*** Opening RECORDS FOR THE TASK ***

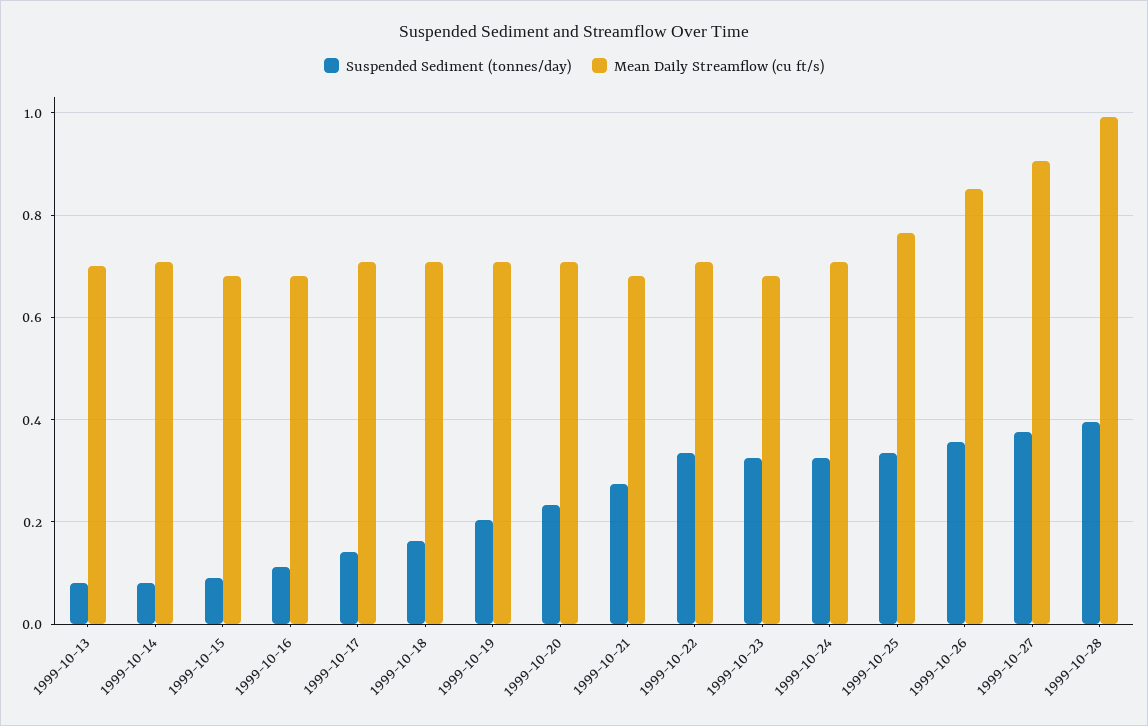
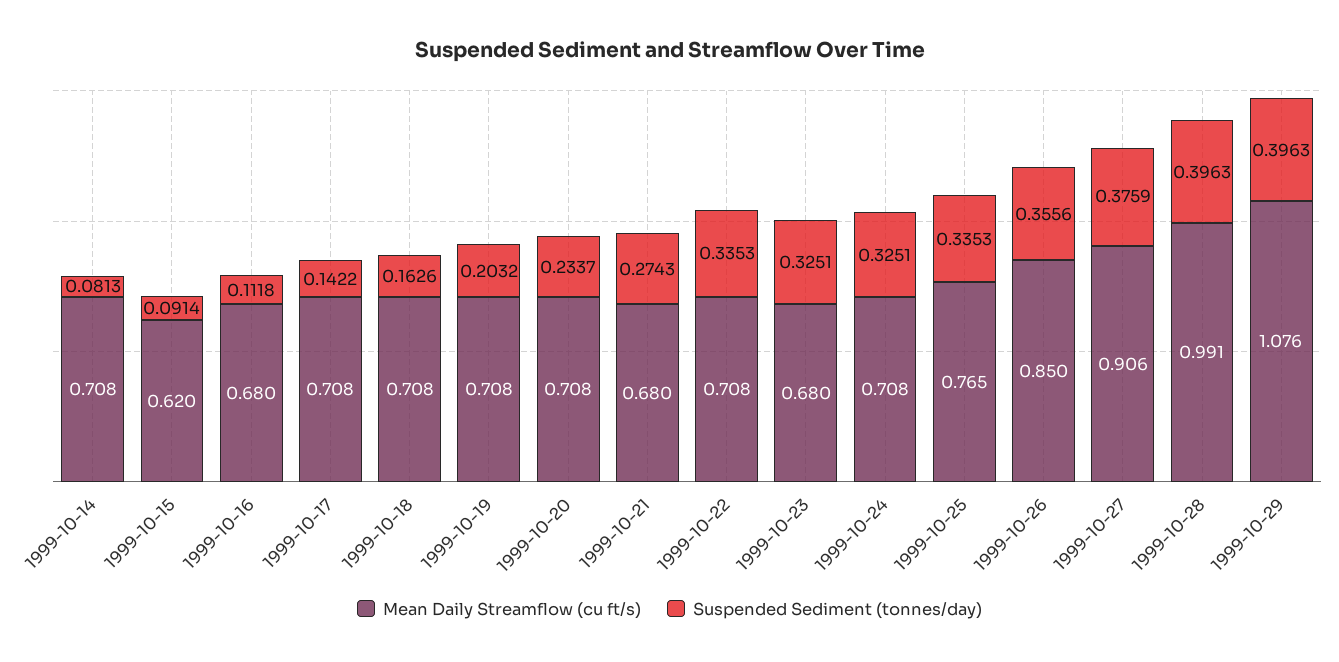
Suspended Sediment (tonnes/day), 1999-10-13: 0.08 -> none
Mean Daily Streamflow (cu ft/s), 1999-10-13: 0.7 -> none
Mean Daily Streamflow (cu ft/s), 1999-10-15: 0.68 -> 0.62
Mean Daily Streamflow (cu ft/s), 1999-10-29: none -> 1.076
Suspended Sediment (tonnes/day), 1999-10-29: none -> 0.3963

*** Closing RECORDS FOR THE TASK ***

**EXERCISE DESCRIPTION:**
Set down only the line containing "Mean Daily Streamflow (cu ft/s), 1999-10-13: 0.7" and the lines after it through the end, exactly as they appear above.

**OUTPUT BELOW:**
Mean Daily Streamflow (cu ft/s), 1999-10-13: 0.7 -> none
Mean Daily Streamflow (cu ft/s), 1999-10-15: 0.68 -> 0.62
Mean Daily Streamflow (cu ft/s), 1999-10-29: none -> 1.076
Suspended Sediment (tonnes/day), 1999-10-29: none -> 0.3963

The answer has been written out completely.